In your answer, every line of the records should be written out exactly.

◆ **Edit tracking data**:
━━━━━━━━━━━━━━━━

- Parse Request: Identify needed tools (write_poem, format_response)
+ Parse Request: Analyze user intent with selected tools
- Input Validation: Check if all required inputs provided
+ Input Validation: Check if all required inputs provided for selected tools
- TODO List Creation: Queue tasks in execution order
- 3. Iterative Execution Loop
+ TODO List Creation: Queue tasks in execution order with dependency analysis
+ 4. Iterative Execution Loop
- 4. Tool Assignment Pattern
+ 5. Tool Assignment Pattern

━━━━━━━━━━━━━━━━

◆ **Written answer**:
- Parse Request: Identify needed tools (write_poem, format_response)
+ Parse Request: Analyze user intent with selected tools
- Input Validation: Check if all required inputs provided
+ Input Validation: Check if all required inputs provided for selected tools
- TODO List Creation: Queue tasks in execution order
- 3. Iterative Execution Loop
+ TODO List Creation: Queue tasks in execution order with dependency analysis
+ 4. Iterative Execution Loop
- 4. Tool Assignment Pattern
+ 5. Tool Assignment Pattern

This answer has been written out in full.